Mme Poissant et ses enfants demeurent cependant propriétaires des bâtiments de la Ferme des Arpents roses. Mais le fond de terre sera désormais propriété d’une fiducie d’utilité sociale agricole (FUSA) nommée Vallons d’en haut. La fiducie sera gérée par sept membres de la communauté.
« Je vois le développement domiciliaire nous encercler de plus en plus et j’ai voulu poser ce geste avant d’être opérée au cerveau pour mon cancer. Ainsi, personne ne pourra dire que je n’avais pas toute ma tête au moment de prendre cette décision », dit Mme Poissant.
ÉVITER LES CHICANES
La propriétaire depuis 32 ans de la Ferme des Arpents roses dit qu’elle pensait faire ce don depuis longtemps, mais elle a voulu accélérer les choses en voyant son état de santé se dégrader.
« Je veux éviter que mes enfants se déchirent un jour à propos de cette terre », confie-t-elle.
Mme Poissant mentionne qu’elle s’est toujours sentie « gardienne » plutôt que propriétaire. « À mon sens, la terre ne devrait appartenir à personne. »
De ses trois enfants, seul Ludovic Beauregard, 30 ans, est pour le moment impliqué dans l’entreprise.
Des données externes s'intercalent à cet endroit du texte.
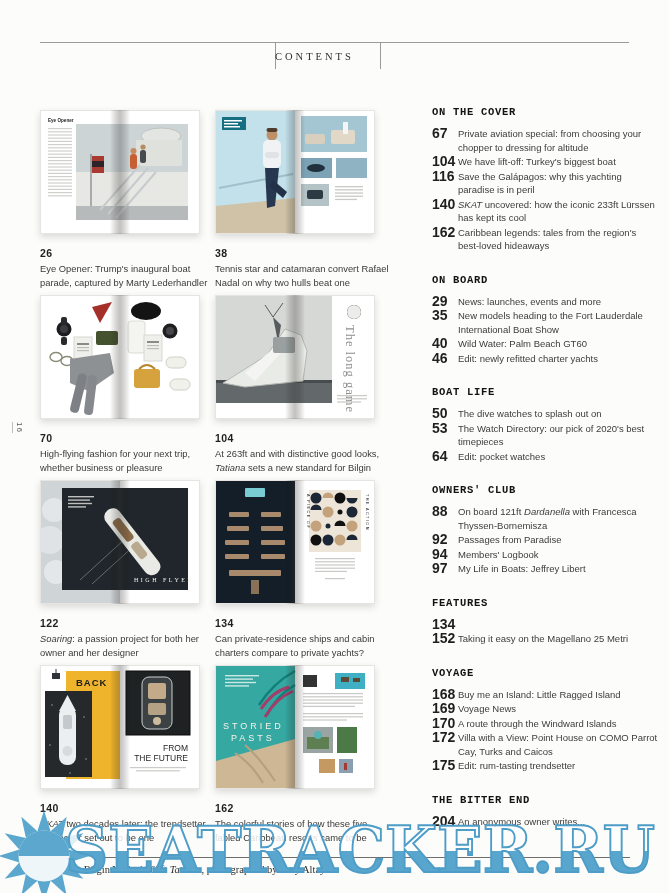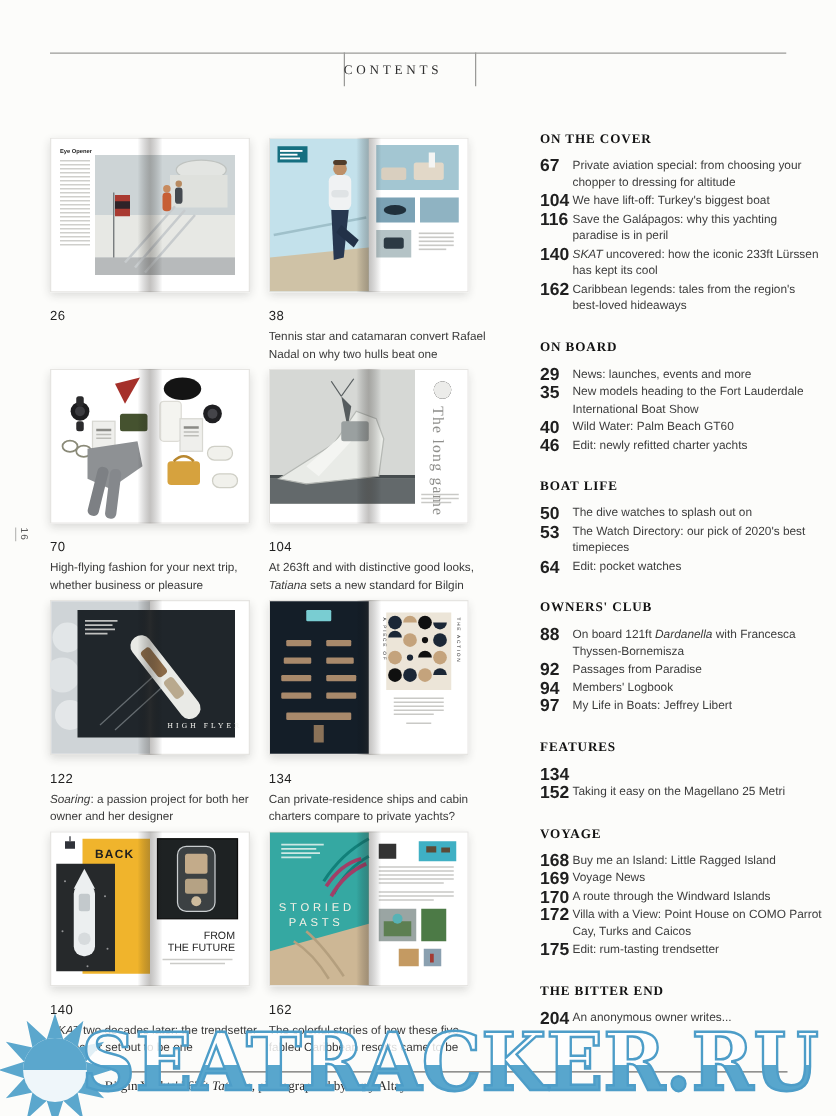--- a/index.html
+++ b/index.html
@@ -17,28 +17,28 @@
 
   
   #folio{position:absolute;left:12px;top:422px;writing-mode:vertical-rl;
     font-size:8px;letter-spacing:1px;color:#5a5a5a;border-left:1px solid #bdbdbb;padding-left:2px;}
 
   
   #thumb-grid{position:absolute;left:40px;top:110px;display:grid;
     grid-template-columns:160px 160px;column-gap:15px;grid-auto-rows:185px;}
   figure.cell{margin:0;}
   .spread-art{display:block;width:160px;height:124px;box-shadow:0 3px 7px rgba(40,40,40,.16);background:#fff;}
-  .cap-num{font-weight:400;font-size:10.5px;letter-spacing:.4px;color:#1f1f1f;margin:13px 0 3px;}
+  .cap-num{font-weight:700;font-size:10.5px;letter-spacing:.4px;color:#1f1f1f;margin:13px 0 3px;}
   .cap-text{font-size:9.4px;line-height:13.5px;color:#3a3a3a;width:176px;}
   .cap-text i, .toc-text i{font-style:italic;}
 
   
   #toc-column{position:absolute;left:432px;top:106px;width:226px;}
   .toc-section{margin-bottom:21px;}
-  .toc-heading{font-family:Liberation Serif, serif;font-weight:700;
+  .toc-heading{font-family:Liberation Mono, monospace;font-weight:700;
     font-size:10.5px;letter-spacing:.7px;color:#121212;margin-bottom:9px;}
   .toc-entry{display:flex;margin-bottom:1px;}
   .toc-num{width:26px;flex:0 0 26px;font-weight:700;font-size:14px;color:#1f1f1f;line-height:13.5px;}
   .toc-text{flex:1;font-size:9.5px;line-height:13.5px;color:#3c3c3c;}
 
   
   #footer-rule{position:absolute;left:100px;top:857px;width:530px;height:1px;background:#6e6e6c;}
   #cover-caption{position:absolute;left:0;right:0;top:864px;
     font-family:"Liberation Serif","DejaVu Serif",serif;font-size:10.5px;color:#2c2c2c;padding-left:24px;}
   #cover-caption i{font-style:italic;}
@@ -118,20 +118,21 @@
           <rect x="52" y="51" width="12" height="6" fill="#2e2328"></rect>
           <circle cx="93.5" cy="41" r="3" fill="#c78a5e"></circle>
           <rect x="90" y="44" width="7" height="15" rx="3" fill="#c75f35"></rect>
           <circle cx="103" cy="37" r="2.6" fill="#b88a60"></circle>
           <rect x="100" y="40" width="6" height="13" rx="2.5" fill="#454a50"></rect>
         </g>
         <rect x="70" y="0" width="20" height="124" fill="url(#spineG)"></rect>
       </svg>
       <figcaption>
         <div class="cap-num">26</div>
+        <div class="cap-text"><span>Eye Opener: Trump's inaugural boat parade, captured by Marty Lederhandler</span></div>
       </figcaption>
     </figure>
 
     <figure class="cell">
       <svg class="spread-art" viewBox="0 0 160 124">
         <rect x="0.5" y="0.5" width="159" height="123" fill="#ffffff" stroke="#e6e5e2"></rect>
         <g>
           <rect x="1" y="1" width="79" height="122" fill="#c3e1eb"></rect>
           <path d="M1 96 L80 88 L80 123 L1 123 Z" fill="#cfc2a6"></path>
           <line x1="4" y1="78" x2="78" y2="64" stroke="#9fc0ca" stroke-width="2"></line>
C’est lui qui cultive les légumes biologiques et élève les porcs de pâturage de la ferme. Il devra maintenant louer les lopins qu’il cultive à la fiducie.
« Notre société nous apprend que dans la vie, il faut être propriétaire. C’est tout un changement de paradigme que de renoncer à ça », a-t-il indiqué.
DIFFICILE RÉALITÉ
Accepter que l’endroit où il a grandi ne lui appartienne plus vraiment a été un peu difficile.
« Au début, j’ai trouvé ça bousculant, mais maintenant, j’y vois beaucoup de positif. Je peux rester ici toute ma vie quand même, et ça donne toute une nouvelle perspective de savoir qu’on mène un projet destiné à se poursuivre à perpétuité », dit-il.
Le processus de création de la FUSA Vallons d’en haut a été réalisé avec les conseils de l’organisme Protec-Terre.
« C’est le troisième projet de FUSA mené à terme à ce jour, et d’autres devraient être finalisés au cours de l’année à venir », a souligné le président de Protec-Terre, Hubert Lavallée.
Une campagne de financement est en cours pour soutenir Céline Poissant et sa famille afin d’assumer les coûts de notaire et autres, relatifs à la création de la FUSA Vallons d’en haut.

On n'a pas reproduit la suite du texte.